Results and discussions

In resource-deprived refugee camps during the outbreak of pandemic, social-distancing, isolation and treatment of patients, social stigmatizations, maintaining frequent washing hands and basic hygiene is a challenge. It’s an arduous task endorsed by WHO for increasing COVID-19 protection. The WASH Sector has installed 2600 handwashing locations in the communities and at the household level (Table 1). All refugees were supplied with soaps and stocked for up to 6 weeks. As the end of the dry season created severe water scarcity in the Teknaf area, WASH sector stored clean water for up to 1–6 weeks to supply in a truck if needed. Besides, approximately 1500 hygiene promoters worked to send key hygiene messages on COVID-19 to 35,000 households per week [2]. Moreover, the confines of WASH facilities may triggering the overall health conditions of the Rohingya refugees, specially, waterborne and infectious diseases.

Table 1 Environmental management and WASH scenario in the Rohingya Refugee camps in March (UNHCR, 2020)
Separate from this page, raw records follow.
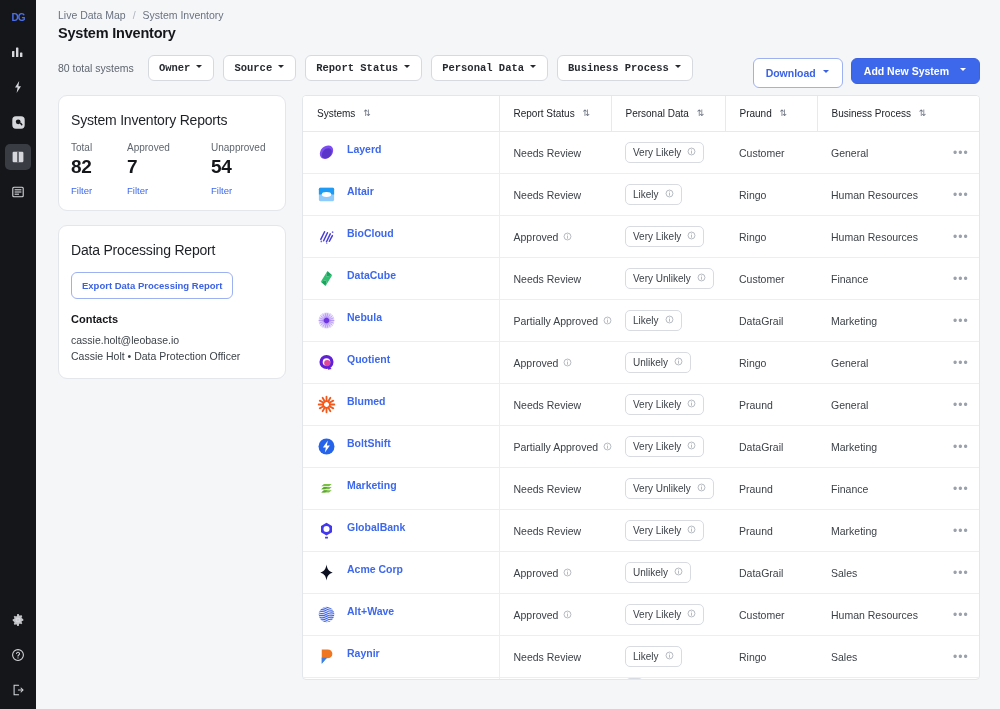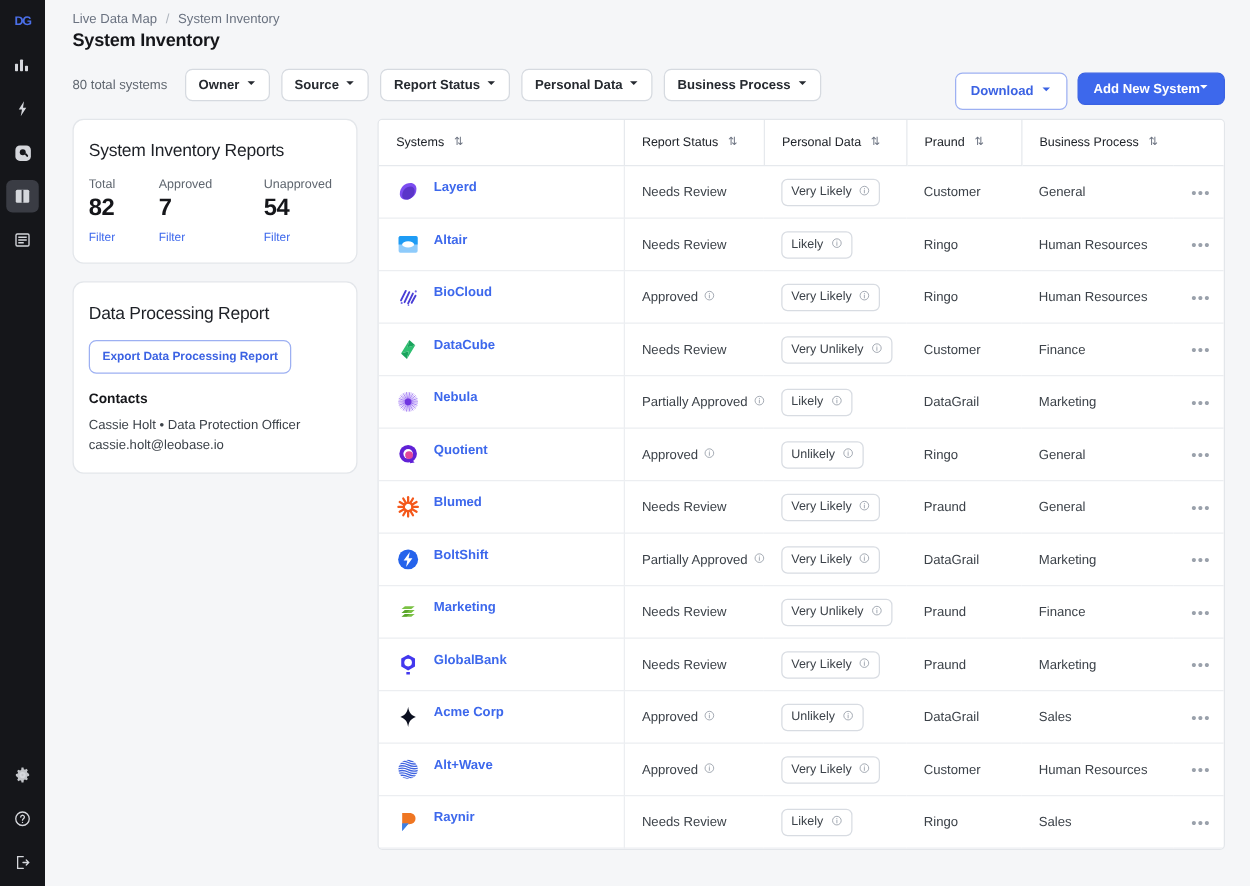"Owner" .fbtn { font-family: none -> Liberation Mono, monospace }
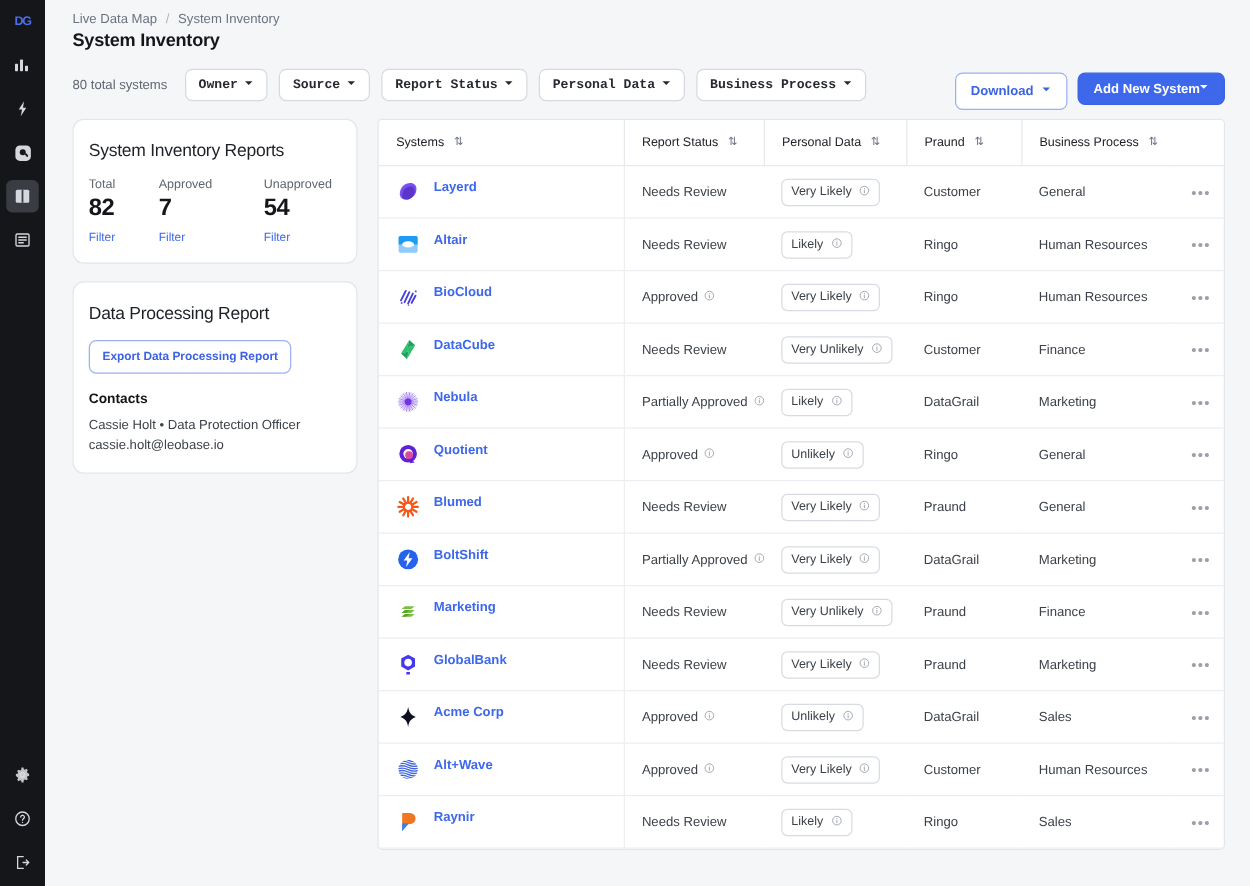"Add New System" .btn-primary { gap: 0 -> 11px }
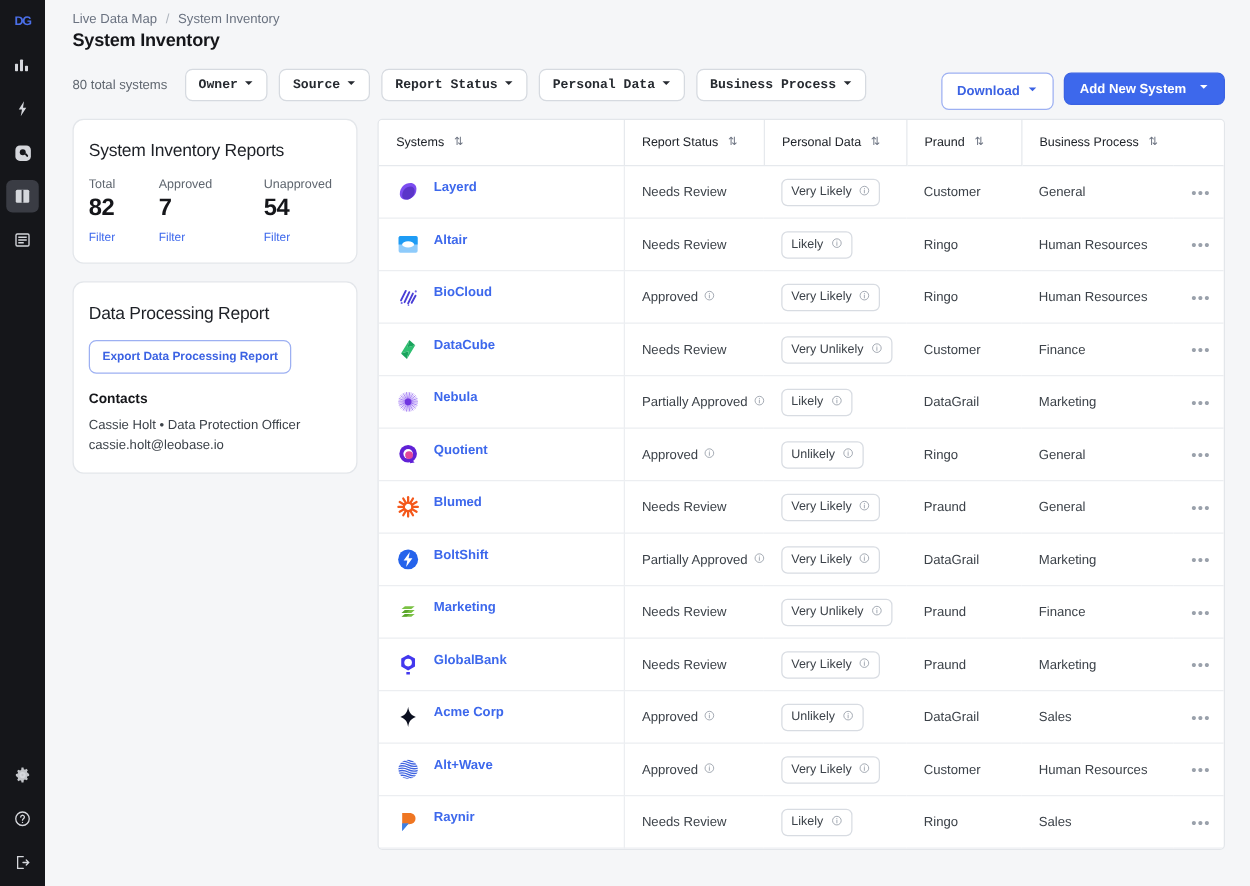"Cassie Holt • Data Protection" div.contact-line { order: before "cassie.holt@leobase.io" -> after "cassie.holt@leobase.io" }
In the sampling camps where cleaner fuel liquid petroleum gas (LPG) use was less, fuelwood, kerosene cooking stoves and biomass burning increased the PM pollution. PM2.5 in the sampling camps varied from 44 μg/m3 to 546 μg/m3, whereas PM10 in the sampling camps varied from 125 μg/m3 to 1122 μg/m3, which was extremely higher than the guideline values (Fig. 1). Rohingya refugees, therefore, suffer from poor air quality as there is no separated kitchen area from the living space and inexistence of ventilation. Furthermore, the previous study confirmed that higher air pollution was related to patients with SARS death twice times likely [7]. People living with poor air quality may be more susceptible to COVID-19 [8]. Airborne PM2.5 & PM10 may put further risk of bioaerosols and airborne transmission of the COVID-19 virus. The overpopulated camps with the challenging physical, environmental and psychological conditions, social distancing is a hard job. The formation of isolation units and treatment services remains urgent precedence in and around the camps in Ukhiya and Teknaf. 329 isolation beds for the potential COVID-19 patients with 636 general beds for other health issues are prepared to address any outbreak responses [9]. In addition, there are no ventilators in the entire Cox’s Bazar district. This also means that there are no ventilators for the refugees and the lives will be lost when COVID-19 starts to spread widely in the community.

Fig. 1
figure 1

Measurement of particulate matter PM2.5 (a) and PM10 (b) collected from the kitchen and outside the house over a 4 h interval from 7 to 11 am cooking period from Rohingya camps 7, 9 and 13 from Ukhia, Cox’s Bazar District (c). The people who use LPG have significantly lower PM concentrations than the households using biomass fuel or kerosene. (d) Number of COVID-19 patients by districts in Bangladesh which include 5 patients detected in Cox’s Bazar District

Conclusion

Population density and social distancing is the key to combat COVID-19 pandemic. With the previous health conditions like HIV, STDs and other existing health conditions such as malnutrition, insufficient space accommodation, inadequate WASH resources in the refugee camps will widely and faster transmit the COVID-19 pandemic. The existing PM pollution may intensify the outbreak of COVID-19 pandemic in the camps, which will very likely diminish the entrée to the basic healthcare needs continuously being confronted with international and political interventions and tenacious disruption of the poor healthcare systems of Bangladesh. In this regard, the aid agencies have focused on supplying WASH kits and WASH training to the refugee children and adults which will likely to be effective. Moreover, the aid agencies and the GOB should focus on fast, easy and effective low-cost ventilators development using local resources as well as focus on the air pollution and nutritional management of the refugees to overcome the pandemic.